There have been extensive discussions on this topic which you may be interested to read.
If, after reviewing these links, you feel like there's a new direction or perspective to be had on the topic, then by all means please do share! In that case, it can be helpful for the community if you'd write a short synopsis of what you learn from these readings so that we're not starting back at square one.
this topic was discussed to death last year so i’m just gonna summarize the main issue with this idea, which is that this becomes allowed:
'a' + 'b' == 195
there are not good ways around this problem, since if you want to use an ascii literal as an integer, then you also have to be okay with ascii literals appearing anywhere you can use an integer
the right thing to do here is to have the 'a' literals be their own ASCII type, and then somehow have a way of safely rebinding a [UInt8] buffer to an [ASCII] buffer without copying it (since the underlying memory representation is the same). but we don’t have zero-cost abstractions in swift, so this isn’t going to work.
i’m nowadays in the camp that any solution to the 'a' as UInt8 problem is probably going to have to go through newtype or something like it
"Zero-cost abstractions" usually refers to "zero runtime cost" (EDIT: although I suppose that's zero code cost and not zero data cost, because of Swift's runtime metadata), and we absolutely do have zero-cost abstractions in Swift—a struct with one member has the same layout as that member. I don't think that was the problem.
let buffer:[UInt8]
let ascii:[ASCII] = .init(buffer)
which involves copying the entire bytestring. ofc you can use the unsafe memory rebinding APIs to do this without the copy, but we shouldn’t expect people to have to drop down to withMemoryRebound(to:_:) to do ascii string processing
Why do you need this, anyway? It shouldn’t be a common task.

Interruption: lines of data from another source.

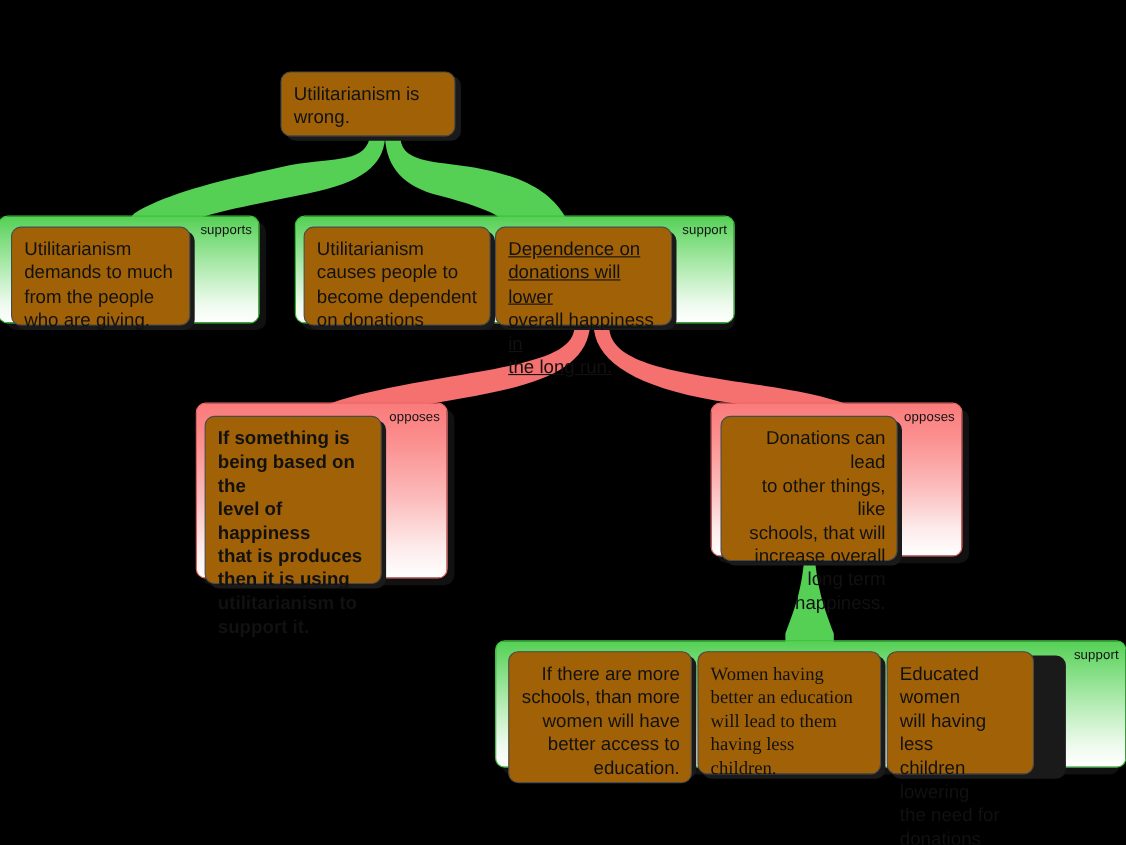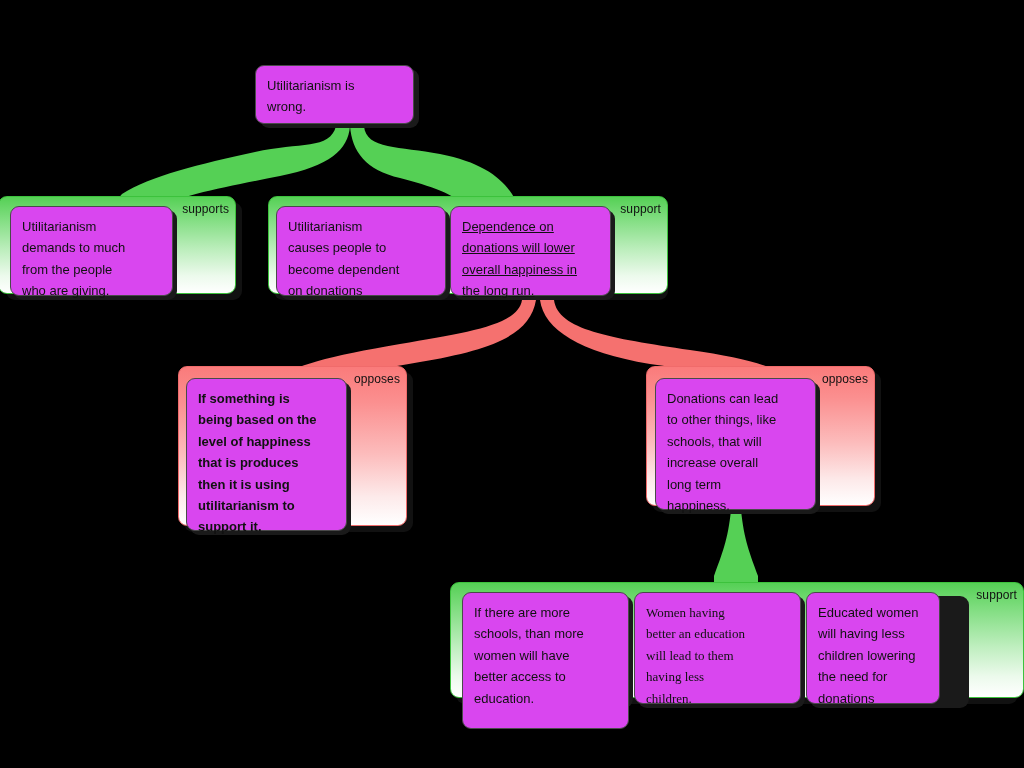--- a/index.html
+++ b/index.html
@@ -59,12 +59,12 @@
   
   .card {
     position: absolute;
-    background: #d946ef;
+    background: #a16207;
     border: 1px solid #4a4a4a;
     border-radius: 9px;
     box-sizing: border-box;
     padding: 9px 10px 8px 11px;
-    font-size: 13px;
+    font-size: 17px;
     line-height: 21.4px;
     color: #111111;
   }

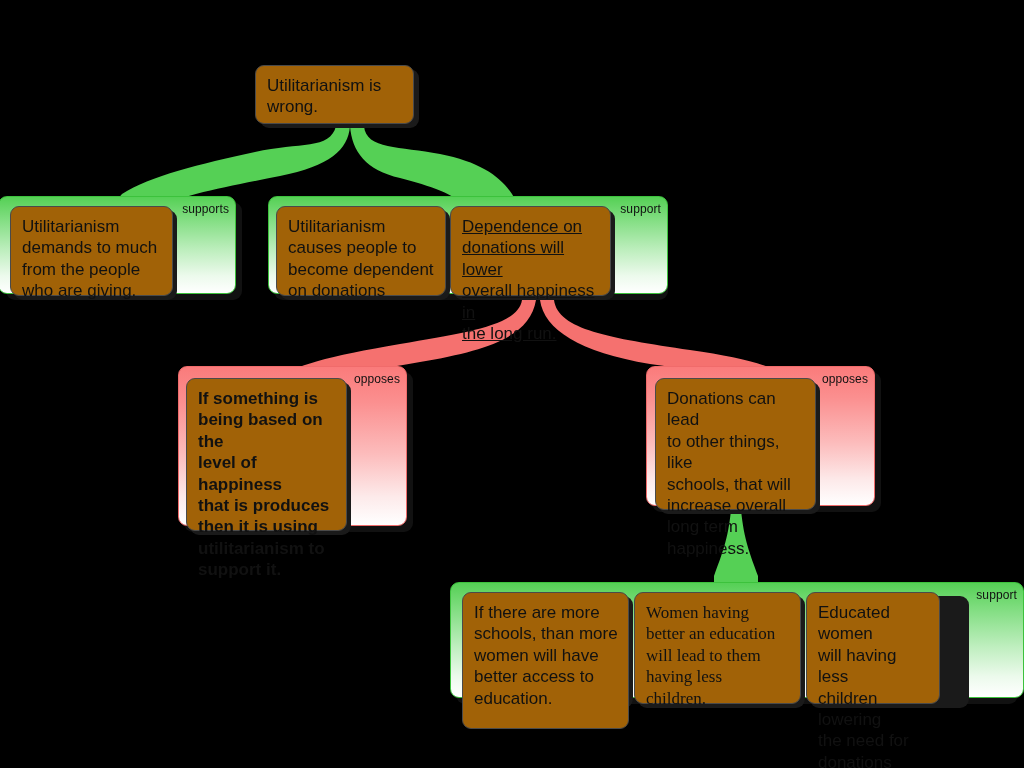--- a/index.html
+++ b/index.html
@@ -176,7 +176,7 @@
     <span class="rel-label">opposes</span>
   </div>
   <div class="card-shadow" style="left:659px; top:382px; width:161px; height:132px;"></div>
-  <div class="card" style="left:655px; top:378px; width:161px; height:132px;">
+  <div class="card" style="left:655px; top:378px; width:161px; height:132px;text-align:right;">
     <span class="card-text">Donations can lead
 to other things, like
 schools, that will

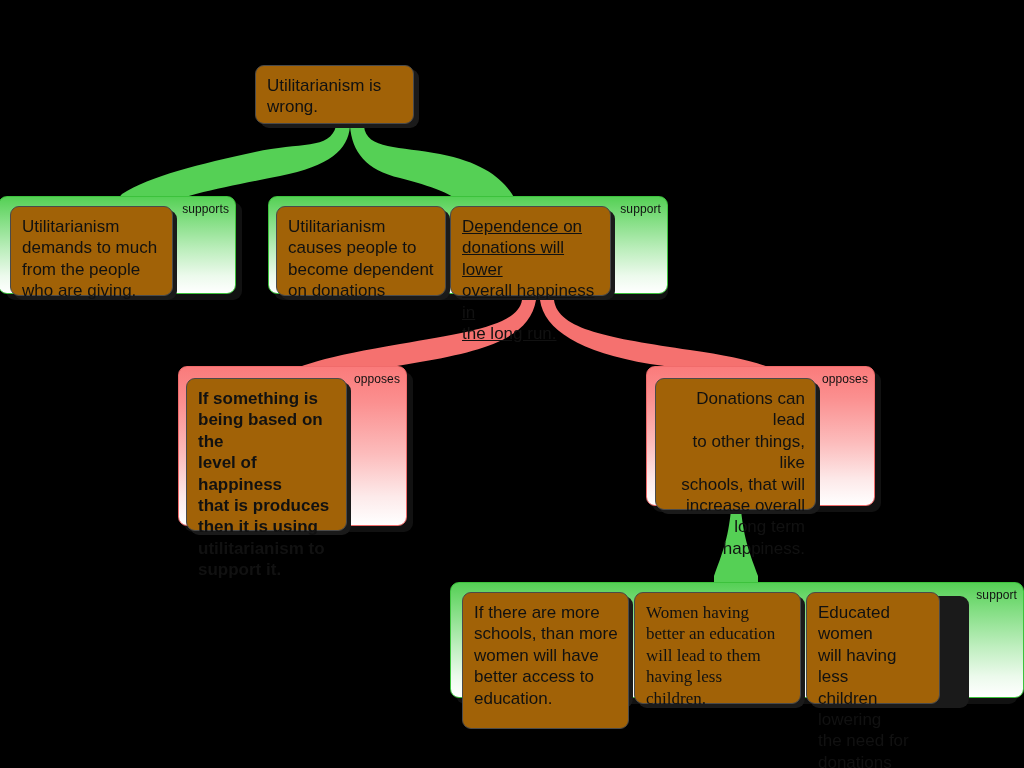--- a/index.html
+++ b/index.html
@@ -190,7 +190,7 @@
     <span class="rel-label">support</span>
   </div>
   <div class="card-shadow" style="left:466px; top:596px; width:167px; height:112px;"></div>
-  <div class="card" style="left:462px; top:592px; width:167px; height:137px;">
+  <div class="card" style="left:462px; top:592px; width:167px; height:120px;text-align:right;">
     <span class="card-text">If there are more
 schools, than more
 women will have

As for your proposal, consider that there are multiple ways to interpret a as an integer, and if Swift was going to choose one of them it would be UTF-8.
I think the current approach is fine. Just use UInt8(ascii: "a"). If you don’t want that to fail, don’t explicitly restrict it to ASCII: UInt32("a" as Unicode.Scalar).
By the way, it is really weird that that UInt32 initializer doesn't have any argument labels. You'd expect it to be init(utf8:).
That explains a lot. Still, I would expect an exception to be made here, since there are multiple initializers taking a single parameter with a type that conforms to ExpressibleByUnicodeScalarLiteral.
gives you nil. yes i know technically this is overloading on argument type which is okay, but from the perspective of the user it’s effectively overloading on return type (init(_:) vs init?(_:)) which is just bad swift.
Personally, I think the idea of exposing conversions between characters and integers in the language to be just plain weird, especially with Swift's String model. It seems straightforward at a glance, but the more you think about it, the more confusing it becomes.
Instead, I use an ASCII struct (note: this is pretty rough, and I'm still trying to refine the API).
public struct ASCII: Equatable, Comparable {
public var codePoint: UInt8
@inlinable public init(_ v: UInt8) { self.codePoint = v }
}
public extension ASCII {
// Control Characters.
@inlinable static var null : ASCII { ASCII(0x00) }
@inlinable static var startOfHeading : ASCII { ASCII(0x01) }
@inlinable static var startOfText : ASCII { ASCII(0x02) }
@inlinable static var endOfText : ASCII { ASCII(0x03) }
@inlinable static var endOfTransmission : ASCII { ASCII(0x04) }
@inlinable static var enquiry : ASCII { ASCII(0x05) }
@inlinable static var acknowledge : ASCII { ASCII(0x06) }
...
// Upper-case letters.
@inlinable static var A: ASCII { ASCII(0x41) }
@inlinable static var B: ASCII { ASCII(0x42) }
@inlinable static var C: ASCII { ASCII(0x43) }
@inlinable static var D: ASCII { ASCII(0x44) }
...
}
Additionally, I've got a bunch of heterogenous operator overloads so you can use == between ASCII-type values, Character, and UInt8, as well as pattern-match between them, like this:
let input: String = ...
let c = input[idx]
switch c {
case ASCII.questionMark:
url.query = ""
state = .query
case ASCII.numberSign:
url.fragment = ""
state = .fragment
Like I said, it's still kind of rough, but I've found it pretty okay so far. You can try it out and see what you think: ascii prototype · GitHub
the issue for me, which i brought up the last time this got slugged out was i can just never remember the full names of all the special characters
i cant find the post but i think this got ruled out pretty early on last time because it’s a very band-aidy solution and just exacerbated existing issues with over-overloaded operators
i just don’t know what even justifies the existence of this method when you can just use Unicode.Scalar.value it’s not like it’s that shorter, and its way less clear what’s going on if you don’t include the name Unicode.Scalar
.init("a") as UInt32
("a" as Unicode.Scalar).value
Oh, yeah - that happens to me quite often as well. I tried to be as objective as possible, so I took the list of names from somewhere official-looking. For example, I grew up calling # "hash" or "pound", but that list calls it "number sign" so that's what I use in that type, even though the British names are more familiar to me.
As for the operators - it works for me. Certainly the Character operators make sense IMO, but I could see some people taking issue with comparing an integer directly with an ASCII character.
i really don’t like == with different types on the left and right hands, first off it kind of contradicts the whole meaning of == second it basically doubles the amount of overloads you have to provide since it has to work in both orders
Does it? I'm not sure. That's certainly a matter for debate.
Besides, at some point you need to balance pedantry with usability. I certainly prefer doing this over the alternative of making character literals assignable to integer-type values!
Sure, but you do that once when you implement the type, and never again. I think it is worth paying the boilerplate cost for a more natural interface (assuming the type-checker can handle it).
The longer reply to this is that, as we all know, literals + operators (see what I did there?) are a major bottleneck for type checking. Essentially any new operator overload that takes integer literals will throw some existing expressions that are just under the "too complex" limit over that limit. This is very much not a nice thing to do to users who write manifestly well-formed code; nor is the increase in compilation time. Until there is a dramatic reworking of this area of the compiler, vending additional overloads in the standard library is a big no-go.